• [Exercise directions]: Only one number is expected here, namely how many lines of the entries below hold the string "formula".

• [Stored data]:
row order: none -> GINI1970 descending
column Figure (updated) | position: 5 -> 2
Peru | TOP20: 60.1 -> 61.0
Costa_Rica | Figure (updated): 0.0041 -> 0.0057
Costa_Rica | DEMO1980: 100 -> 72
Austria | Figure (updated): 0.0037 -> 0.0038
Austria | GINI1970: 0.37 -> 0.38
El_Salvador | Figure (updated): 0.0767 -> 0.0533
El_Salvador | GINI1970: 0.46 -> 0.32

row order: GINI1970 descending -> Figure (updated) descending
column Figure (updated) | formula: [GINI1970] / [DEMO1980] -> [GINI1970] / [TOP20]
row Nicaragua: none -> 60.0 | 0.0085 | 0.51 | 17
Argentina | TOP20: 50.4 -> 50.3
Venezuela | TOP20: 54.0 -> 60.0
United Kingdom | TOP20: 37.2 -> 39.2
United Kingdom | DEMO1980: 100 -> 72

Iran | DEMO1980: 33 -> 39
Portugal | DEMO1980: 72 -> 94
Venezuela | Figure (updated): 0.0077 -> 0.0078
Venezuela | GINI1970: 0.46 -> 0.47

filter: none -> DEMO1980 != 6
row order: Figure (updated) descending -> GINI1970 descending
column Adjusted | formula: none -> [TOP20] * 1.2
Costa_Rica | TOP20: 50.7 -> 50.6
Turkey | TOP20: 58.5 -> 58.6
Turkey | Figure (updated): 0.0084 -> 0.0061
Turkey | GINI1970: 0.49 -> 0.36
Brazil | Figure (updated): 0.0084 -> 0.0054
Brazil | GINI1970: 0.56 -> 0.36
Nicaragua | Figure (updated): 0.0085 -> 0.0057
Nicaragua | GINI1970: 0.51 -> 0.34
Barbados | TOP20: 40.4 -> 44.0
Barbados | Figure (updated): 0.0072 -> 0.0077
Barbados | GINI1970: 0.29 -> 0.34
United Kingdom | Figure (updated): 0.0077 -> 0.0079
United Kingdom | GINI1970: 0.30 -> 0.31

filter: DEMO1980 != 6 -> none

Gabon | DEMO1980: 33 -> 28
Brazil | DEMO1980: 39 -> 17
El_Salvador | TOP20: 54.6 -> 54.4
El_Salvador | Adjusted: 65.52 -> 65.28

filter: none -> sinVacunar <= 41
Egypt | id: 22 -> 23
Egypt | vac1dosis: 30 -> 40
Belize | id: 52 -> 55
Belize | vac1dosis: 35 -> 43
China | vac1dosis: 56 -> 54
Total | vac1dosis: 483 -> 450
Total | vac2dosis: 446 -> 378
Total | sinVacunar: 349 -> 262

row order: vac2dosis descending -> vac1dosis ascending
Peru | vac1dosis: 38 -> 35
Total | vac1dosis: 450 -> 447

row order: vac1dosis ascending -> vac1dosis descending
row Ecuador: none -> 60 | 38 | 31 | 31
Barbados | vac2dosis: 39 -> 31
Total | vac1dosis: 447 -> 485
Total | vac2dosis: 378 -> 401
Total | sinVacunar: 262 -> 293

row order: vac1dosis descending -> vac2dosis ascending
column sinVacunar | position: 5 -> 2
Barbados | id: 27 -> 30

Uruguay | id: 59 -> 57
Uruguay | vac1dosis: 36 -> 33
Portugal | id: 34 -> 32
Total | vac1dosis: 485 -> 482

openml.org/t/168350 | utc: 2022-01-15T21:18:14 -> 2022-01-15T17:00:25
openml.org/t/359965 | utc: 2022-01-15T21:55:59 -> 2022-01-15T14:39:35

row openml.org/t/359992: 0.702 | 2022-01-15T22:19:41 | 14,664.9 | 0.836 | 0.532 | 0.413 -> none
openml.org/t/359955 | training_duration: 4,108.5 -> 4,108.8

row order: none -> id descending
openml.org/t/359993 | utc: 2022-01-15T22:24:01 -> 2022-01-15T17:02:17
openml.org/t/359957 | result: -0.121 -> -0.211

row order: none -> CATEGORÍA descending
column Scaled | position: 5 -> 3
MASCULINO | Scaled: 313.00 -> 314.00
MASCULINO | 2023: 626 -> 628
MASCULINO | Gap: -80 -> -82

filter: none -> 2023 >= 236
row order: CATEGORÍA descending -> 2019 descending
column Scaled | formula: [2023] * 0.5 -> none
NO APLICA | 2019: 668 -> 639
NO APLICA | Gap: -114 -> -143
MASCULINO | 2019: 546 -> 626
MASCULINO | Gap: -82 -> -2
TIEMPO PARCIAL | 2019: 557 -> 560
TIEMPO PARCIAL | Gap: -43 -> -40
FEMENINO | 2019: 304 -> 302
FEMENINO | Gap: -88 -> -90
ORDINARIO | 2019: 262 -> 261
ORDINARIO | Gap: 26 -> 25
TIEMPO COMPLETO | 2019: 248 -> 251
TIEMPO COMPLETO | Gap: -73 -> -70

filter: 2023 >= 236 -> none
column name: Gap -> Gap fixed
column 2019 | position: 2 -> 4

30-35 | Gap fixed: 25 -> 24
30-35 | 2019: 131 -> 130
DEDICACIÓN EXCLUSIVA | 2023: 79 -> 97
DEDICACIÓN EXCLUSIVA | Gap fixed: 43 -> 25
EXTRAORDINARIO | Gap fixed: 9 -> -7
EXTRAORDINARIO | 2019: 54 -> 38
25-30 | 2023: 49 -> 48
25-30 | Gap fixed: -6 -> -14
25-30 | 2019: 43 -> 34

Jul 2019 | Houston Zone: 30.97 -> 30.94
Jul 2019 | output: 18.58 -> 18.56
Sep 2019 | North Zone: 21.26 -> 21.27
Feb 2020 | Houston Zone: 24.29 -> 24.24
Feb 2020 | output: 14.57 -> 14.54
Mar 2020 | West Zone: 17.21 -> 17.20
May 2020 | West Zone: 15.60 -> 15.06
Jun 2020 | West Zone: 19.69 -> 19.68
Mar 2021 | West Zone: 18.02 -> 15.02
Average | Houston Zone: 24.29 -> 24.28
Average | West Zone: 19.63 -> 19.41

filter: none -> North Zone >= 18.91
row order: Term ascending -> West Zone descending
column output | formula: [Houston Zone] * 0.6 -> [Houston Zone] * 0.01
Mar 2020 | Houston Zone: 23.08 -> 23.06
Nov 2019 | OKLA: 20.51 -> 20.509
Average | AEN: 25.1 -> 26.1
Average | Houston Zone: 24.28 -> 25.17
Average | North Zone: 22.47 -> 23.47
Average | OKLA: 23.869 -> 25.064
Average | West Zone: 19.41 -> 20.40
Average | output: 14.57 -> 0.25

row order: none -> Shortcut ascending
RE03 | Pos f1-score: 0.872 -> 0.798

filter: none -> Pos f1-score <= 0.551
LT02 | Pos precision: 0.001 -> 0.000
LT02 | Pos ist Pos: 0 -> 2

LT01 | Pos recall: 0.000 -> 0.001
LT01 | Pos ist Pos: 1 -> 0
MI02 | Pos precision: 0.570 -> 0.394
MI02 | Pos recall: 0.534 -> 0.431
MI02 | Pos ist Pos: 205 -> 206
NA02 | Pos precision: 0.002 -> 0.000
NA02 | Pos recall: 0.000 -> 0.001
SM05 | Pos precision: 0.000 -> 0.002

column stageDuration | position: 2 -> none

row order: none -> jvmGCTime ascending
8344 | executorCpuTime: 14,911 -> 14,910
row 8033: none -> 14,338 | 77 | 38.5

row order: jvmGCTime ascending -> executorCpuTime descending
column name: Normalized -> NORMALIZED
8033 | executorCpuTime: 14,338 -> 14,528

• [Solution to this problem]: 4